* [ABOUT THIS EXERCISE]:
Your task is to copy the lines of the data below from the line holding "discount: 10% = 621.39 -> 10% = 619.29" through the line holding "total: 6431.41 -> 6409.64", inclusive, exactly and with nothing added.

* [Collected data entries]:
◇ ◇ ◇ ◇ ◇

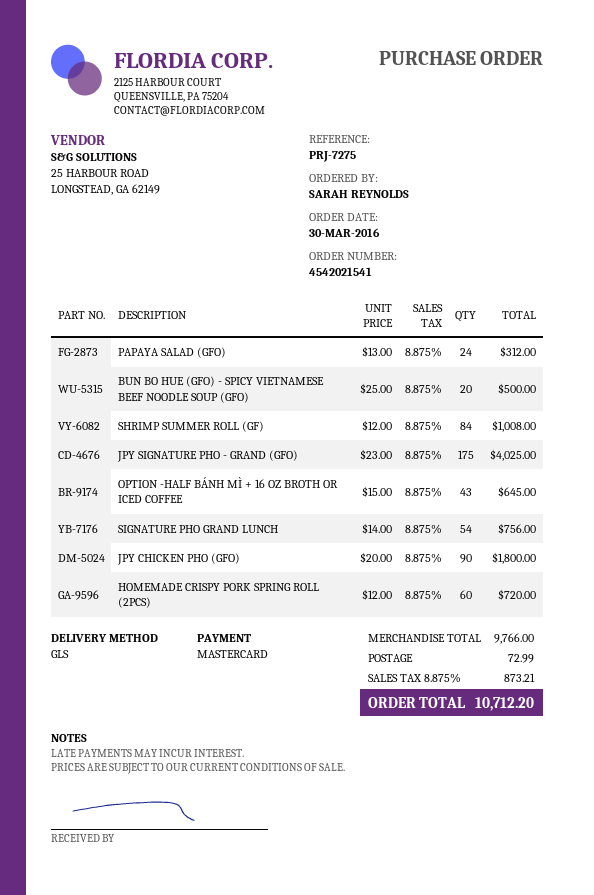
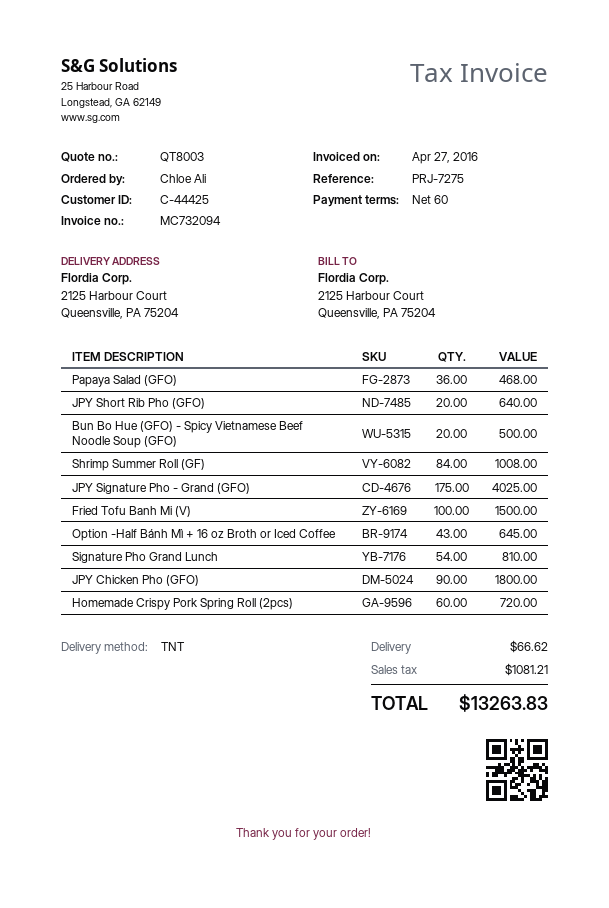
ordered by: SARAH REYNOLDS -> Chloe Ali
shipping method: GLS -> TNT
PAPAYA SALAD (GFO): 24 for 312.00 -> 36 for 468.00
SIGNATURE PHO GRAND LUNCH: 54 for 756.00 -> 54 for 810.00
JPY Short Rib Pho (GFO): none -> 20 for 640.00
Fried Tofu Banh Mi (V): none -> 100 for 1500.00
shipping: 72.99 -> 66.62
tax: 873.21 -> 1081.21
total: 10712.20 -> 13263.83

◇ ◇ ◇ ◇ ◇

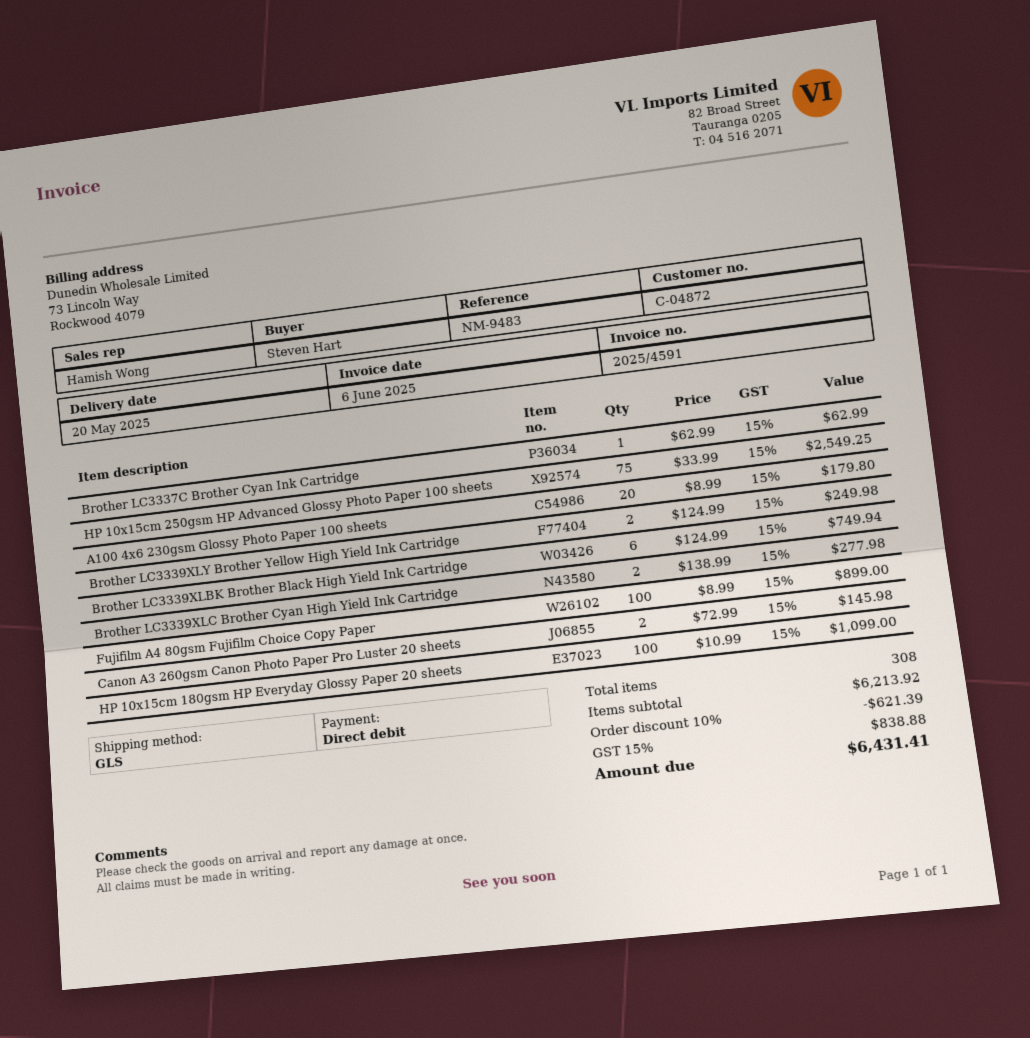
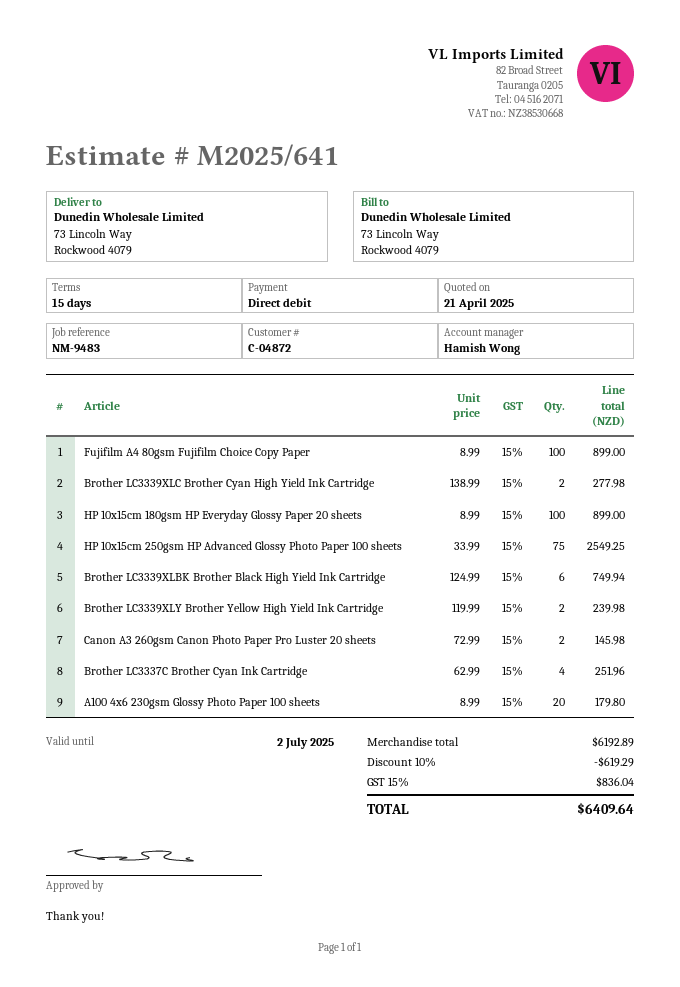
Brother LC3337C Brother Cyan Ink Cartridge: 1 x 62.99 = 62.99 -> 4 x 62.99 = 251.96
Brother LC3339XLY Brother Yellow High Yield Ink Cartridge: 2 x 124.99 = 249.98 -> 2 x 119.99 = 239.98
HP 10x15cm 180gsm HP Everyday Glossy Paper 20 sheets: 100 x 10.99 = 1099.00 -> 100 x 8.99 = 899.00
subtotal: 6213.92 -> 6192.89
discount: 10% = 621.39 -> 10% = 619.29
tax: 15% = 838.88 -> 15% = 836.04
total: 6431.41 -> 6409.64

◇ ◇ ◇ ◇ ◇

* [THE ANSWER]:
discount: 10% = 621.39 -> 10% = 619.29
tax: 15% = 838.88 -> 15% = 836.04
total: 6431.41 -> 6409.64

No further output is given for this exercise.